You're not alone. The statistics show that 70 - 80% of women have disordered eating. But when does disordered eating become an eating disorder? And most importantly, how can we stop it?
The first step in creating a lasting change in your relationship with food is recognising if the thoughts or behaviours you have around food that are disordered. Only when you acknowledge a problem, can you start to get the support to solve it.
Whether you're looking to improve your own relationship with food or support someone else in their journey, this episode will help you recognise the signs.

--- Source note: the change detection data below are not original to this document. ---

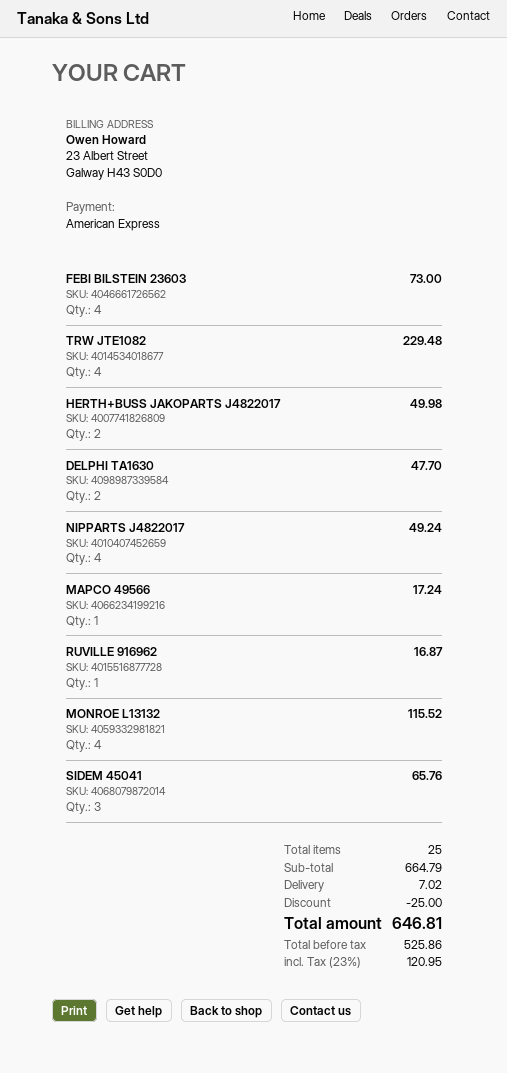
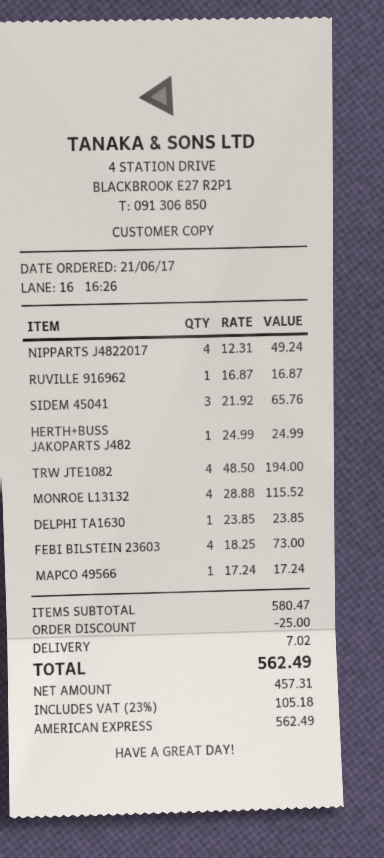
TRW JTE1082: 4 for 229.48 -> 4 for 194.00
HERTH+BUSS JAKOPARTS J4822017: 2 for 49.98 -> 1 for 24.99
DELPHI TA1630: 2 for 47.70 -> 1 for 23.85
subtotal: 664.79 -> 580.47
net: 525.86 -> 457.31
tax: 23% = 120.95 -> 23% = 105.18
total: 646.81 -> 562.49

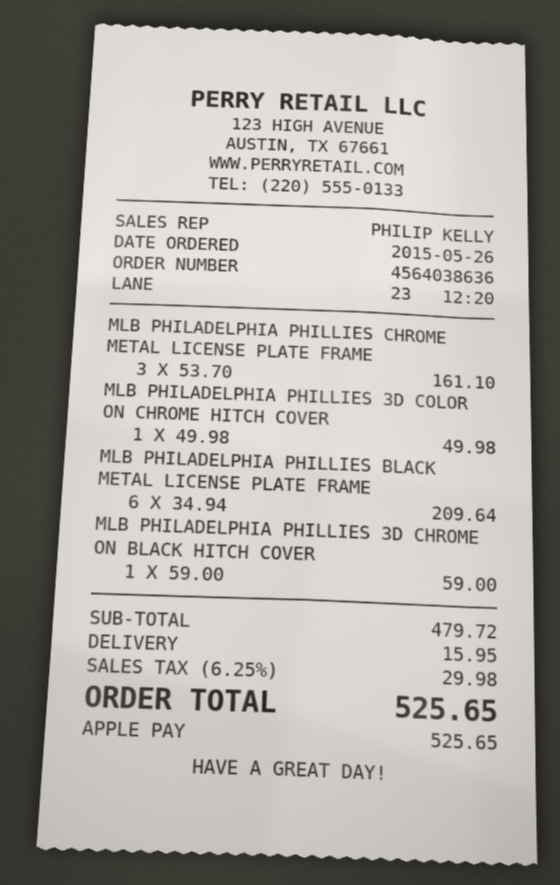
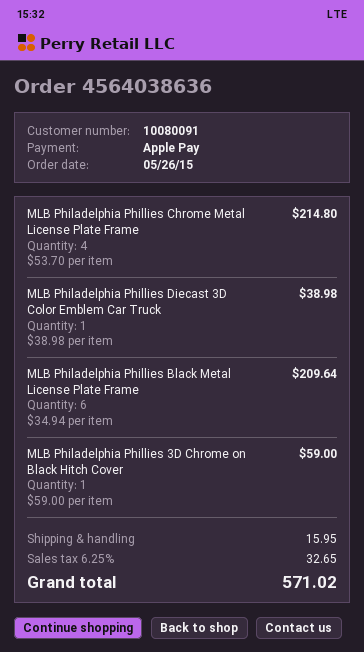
MLB PHILADELPHIA PHILLIES CHROME METAL LICENSE PLATE FRAME: 3 x 53.70 = 161.10 -> 4 x 53.70 = 214.80
MLB PHILADELPHIA PHILLIES 3D COLOR ON CHROME HITCH COVER: 1 x 49.98 = 49.98 -> none
MLB Philadelphia Phillies Diecast 3D Color Emblem Car Truck: none -> 1 x 38.98 = 38.98
tax: 6.25% = 29.98 -> 6.25% = 32.65
total: 525.65 -> 571.02

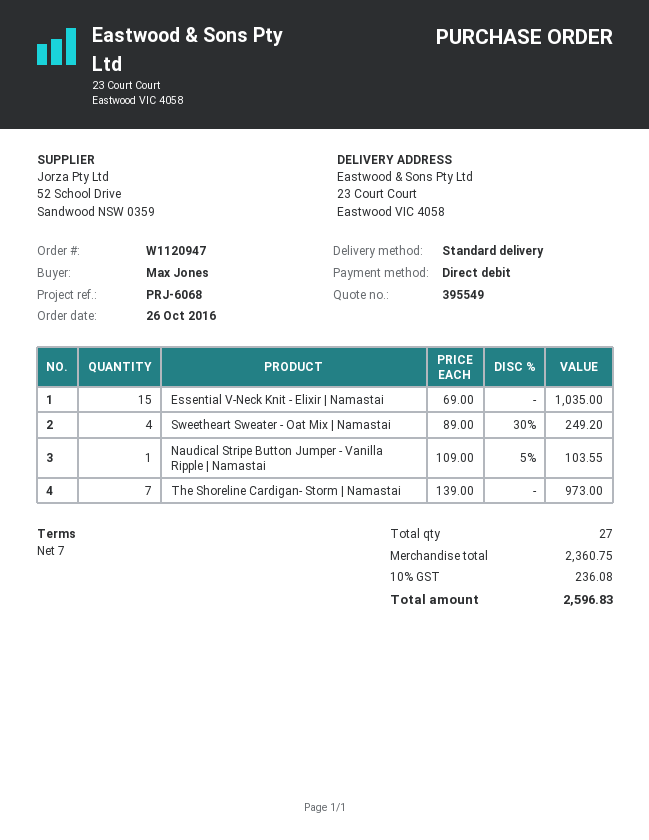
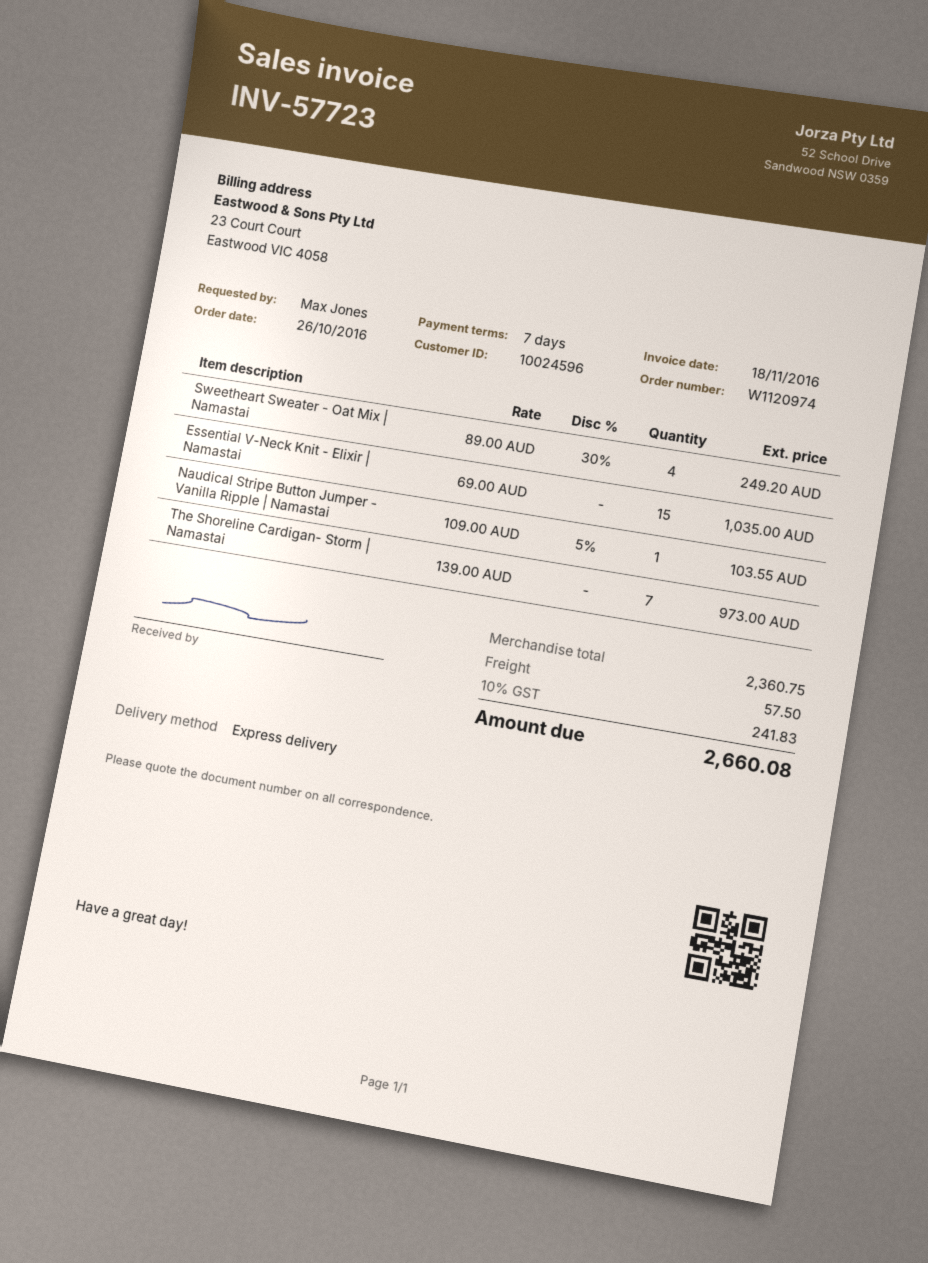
order number: W1120947 -> W1120974
shipping method: standard -> express
shipping: none -> 57.50
tax: 10% = 236.08 -> 10% = 241.83
total: 2596.83 -> 2660.08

P.s. If you struggle with binge and emotional eating, please try Lyndi's FREE 5-day course. It’ll teach you the strategies she used when learning to stop binge eating.
For more personalised support, check out the Keep It Real Program. It’s based on Lyndi's clinical experience as a dietitian so it won’t just be another failed attempt. Plus, there is a 30-day money-back guarantee so nothing to lose by trying this new approach.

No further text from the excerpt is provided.